Respecto a Athos, conocía aquella alma tierna e inflexible; no esperaba hacerle apartar del funesto camino que acababa de elegir y estrechó la mano que le tendía el duque.

—Conde, dentro de dos días salgo para Tolón —dijo el señor de Beaufort.

—¿Iréis a buscarme a París para manifestarme vuestra resolución?

—Tendré el honor de ir a daros las gracias por todas vuestras bondades, príncipe —respondió el conde.

—Y traeros también al vizconde, me siga o no —repuso el duque—; tiene mi palabra, y no le pido más que la vuestra.

Habiendo derramado así un poco de bálsamo en la herida de aquel corazón paternal, dio el duque un tirón de orejas a Grimaud, que parpadeó más de lo natural, y se reunió a su escolta en la terraza.

Los caballos, descansados y refrescados por una noche espléndida, pusieron muy pronto el espacio entre la quinta y su amo.
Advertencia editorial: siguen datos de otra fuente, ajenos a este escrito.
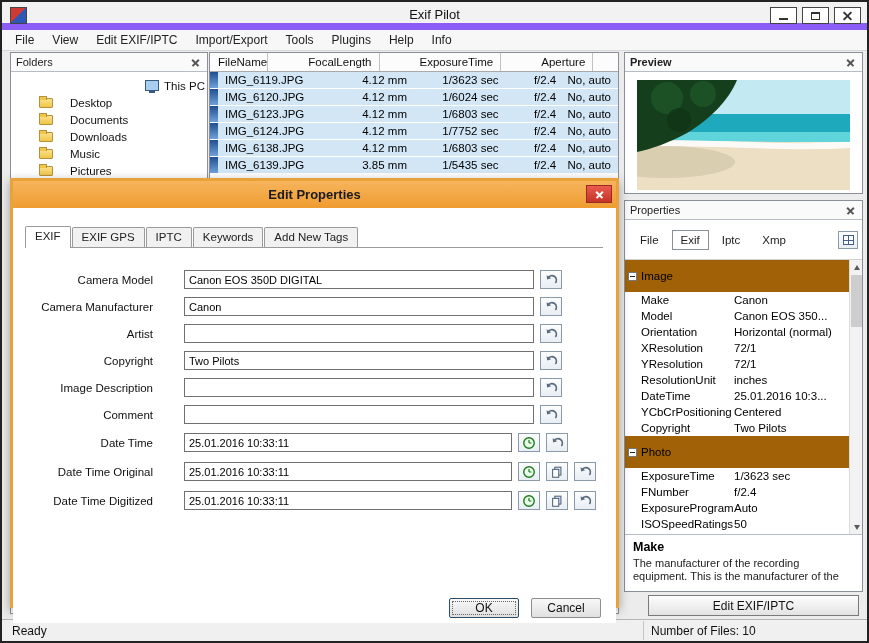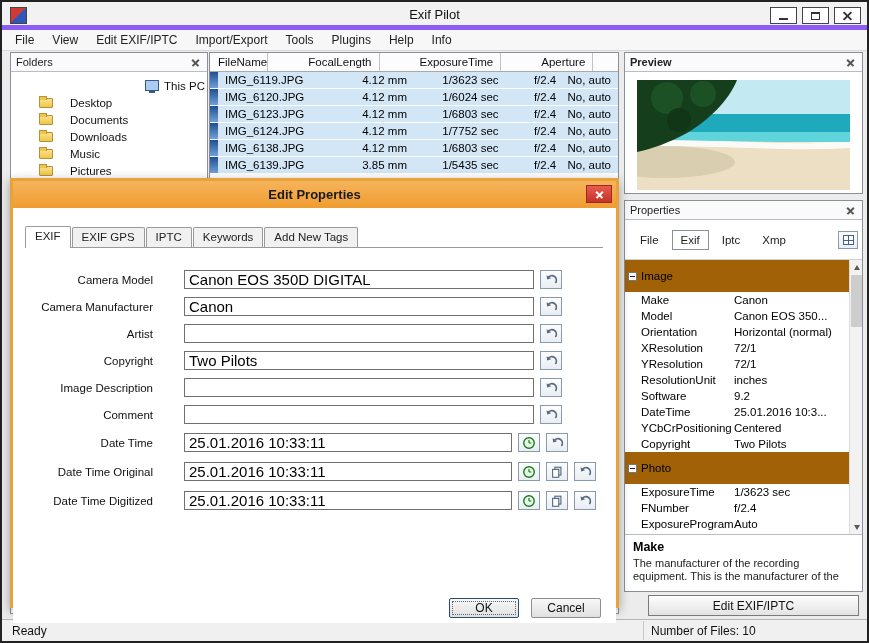--- a/index.html
+++ b/index.html
@@ -1,20 +1,20 @@
 <!DOCTYPE html>
 <html><head>
 <meta charset="utf-8">
 <style>
   * { margin:0; padding:0; box-sizing:border-box; font-family:"Liberation Sans",sans-serif; }
   html,body { width:869px; height:643px; overflow:hidden; background:#fff; }
   .app { position:relative; width:869px; height:643px; border:2px solid #222; background:#ececec; overflow:hidden; }
 
   
-  .titlebar { position:absolute; left:0; top:0; right:0; height:28px; background:#f2f2f2; border-bottom:5px solid #8b5cf6; }
+  .titlebar { position:absolute; left:0; top:0; right:0; height:28px; background:#f2f2f2; border-bottom:7px solid #8b5cf6; }
   .app-icon { position:absolute; left:8px; top:5px; width:17px; height:17px; border:1px solid #444;
               background:linear-gradient(135deg,#d03a34 0 50%,#2f57b5 50% 100%); }
   .win-title { position:absolute; left:0; right:0; top:5px; text-align:center; font-size:13px; color:#111; }
   .win-controls { position:absolute; right:6px; top:5px; display:flex; gap:5px; }
   .win-btn { width:27px; height:17px; background:#fff; border:1px solid #444; display:flex; align-items:center; justify-content:center; cursor:pointer; }
   .glyph-min { width:9px; height:8px; border-bottom:2px solid #333; }
   .glyph-max { width:9px; height:8px; border:1px solid #333; border-top-width:2px; }
   .x-icon { position:relative; width:9px; height:9px; display:inline-block; }
   .x-icon::before,.x-icon::after { content:""; position:absolute; left:-1px; top:4px; width:11px; height:2px; background:#333; }
   .x-icon::before { transform:rotate(45deg); } .x-icon::after { transform:rotate(-45deg); }
@@ -104,21 +104,21 @@
   .dlg-body { position:relative; height:397px; background:#fff; }
 
   .dlg-tabs { display:flex; align-items:flex-end; margin:18px 13px 0 12px; border-bottom:1px solid #9a9a9a; }
   .dlg-tab { font-size:11.5px; color:#222; padding:3px 9px 4px; border:1px solid #9a9a9a; border-bottom:none; background:#f1f1f1; margin-right:1px; border-radius:2px 2px 0 0; cursor:pointer; }
   .dlg-tab.active { background:#fff; margin-bottom:-1px; padding-bottom:6px; position:relative; }
 
   .dlg-form { margin-top:22px; }
   .field-row { display:flex; align-items:center; height:19px; margin-bottom:8px; }
   .field-row.date { height:21px; }
   .field-label { width:140px; margin-right:31px; text-align:right; font-size:11.5px; color:#111; }
-  .field-input { width:350px; height:19px; border:1px solid #707070; font-size:15px; padding:0 4px; color:#000; background:#fff; }
+  .field-input { width:350px; height:19px; border:1px solid #707070; font-size:11px; padding:0 4px; color:#000; background:#fff; }
   .field-row.date .field-input { width:328px; }
   .icon-btn { width:22px; height:19px; margin-left:6px; border:1px solid #8a9aa8; background:linear-gradient(#fdfdfd,#e8eef4); display:flex; align-items:center; justify-content:center; cursor:pointer; padding:0; }
   .clock-btn,.copy-btn { display:none; }
   .field-row.date .clock-btn { display:flex; }
   .field-row.copy .copy-btn { display:flex; }
 
   .dlg-buttons { position:absolute; right:15px; bottom:5px; display:flex; gap:12px; }
   .btn { width:70px; height:20px; border:1px solid #8e8e8e; background:linear-gradient(#f8f8f8,#e0e0e0); font-size:12px; color:#111; cursor:pointer; border-radius:2px; }
   .btn.default { position:relative; border:1px solid #2b4e6b; }
   .btn.default::after { content:""; position:absolute; inset:2px; border:1px dotted #666; }
@@ -362,24 +362,20 @@
             <div class="prop-row">
               <span class="prop-name">YResolution</span>
               <span class="prop-value">72/1</span>
             </div>
 
             <div class="prop-row">
               <span class="prop-name">ResolutionUnit</span>
               <span class="prop-value">inches</span>
             </div>
 
-            <div class="prop-row">
-              <span class="prop-name">Software</span>
-              <span class="prop-value">9.2</span>
-            </div>
 
             <div class="prop-row">
               <span class="prop-name">DateTime</span>
               <span class="prop-value">25.01.2016 10:3...</span>
             </div>
 
             <div class="prop-row">
               <span class="prop-name">YCbCrPositioning</span>
               <span class="prop-value">Centered</span>
             </div>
Athos y Bragelonne quedaron solos frente a frente.

Daban las once.

Padre e hijo guardaban así un silencio que todo observador inteligente habría adivinado henchido de gritos y de sollozos.

Pero aquellos dos hombres eran de tal temple, que toda emoción quedaba para siempre sepultada cuando habían decidido comprimirla en su corazón.

Pasaron, pues, silenciosos y angustiados la hora que procede a la media noche. El reloj, al dar las doce sólo les indicó los minutos que había durado aquel viaje doloroso, hecho por sus almas en la inmensidad de los recuerdos del pasado y los temores del porvenir.

Athos se levantó el primero diciendo:

—Es tarde… ¡Hasta mañana, Raúl!

Raúl se levantó también y fue a abrazar a su padre.

Este le retuvo contra su pecho, y le dijo con voz alterada:

—¿Conque dentro de dos días me habréis dejado, y para siempre, Raúl?

—Señor —replicó el joven—, un proyecto tenía, y era el de atravesarme el corazón con mi espada, pero eso os hubiera parecido cobarde; he renunciado a tal proyecto, y además, era preciso separarnos.

—Os separáis de mí partiendo, Raúl.

—Escuchadme, señor; os lo suplico. Si no me voy, moriré aquí de pena y de amor. Sé cuanto tiempo he de vivir todavía aquí. Enviadme pronto, señor, o me veréis cobardemente expirar a vuestros ojos, en vuestra casa; esto es más fuerte que mi voluntad, más fuerte que mis fuerzas; bien veis que en un mes he vivido treinta años, y que estoy al cabo de mi vida.

—Entonces —dijo Athos con frialdad—, ¿marcháis con la intención de haceros matar en África…? ¡Oh, decidlo! ¡No mintáis!

Raúl palideció y calló dos segundos, que fueron para su padre dos horas de agonía. Luego, súbitamente:

—Señor —dijo—, tengo prometido consagrarme a Dios. A cambio del sacrificio que hago de mi juventud y de mi libertad, no le pediré más que una cosa: conservarme para vos, porque sois el único lazo que me ata aún a este mundo. Sólo Dios puede darme la fuerza para no olvidar que os lo debo todo, y que nada debo anteponer a vos.

Athos abrazó tiernamente a su hijo, diciéndole:

—Acabáis de responder como un hombre honrado; dentro de dos días estaremos en París, en casa del señor de Beaufort, y entonces haréis lo que os plazca. Sois libre, Raúl, ¡adiós!

Y se dirigió lentamente a su dormitorio.

Raúl bajó solo al jardín, donde pasó la noche en la avenida de los tilos.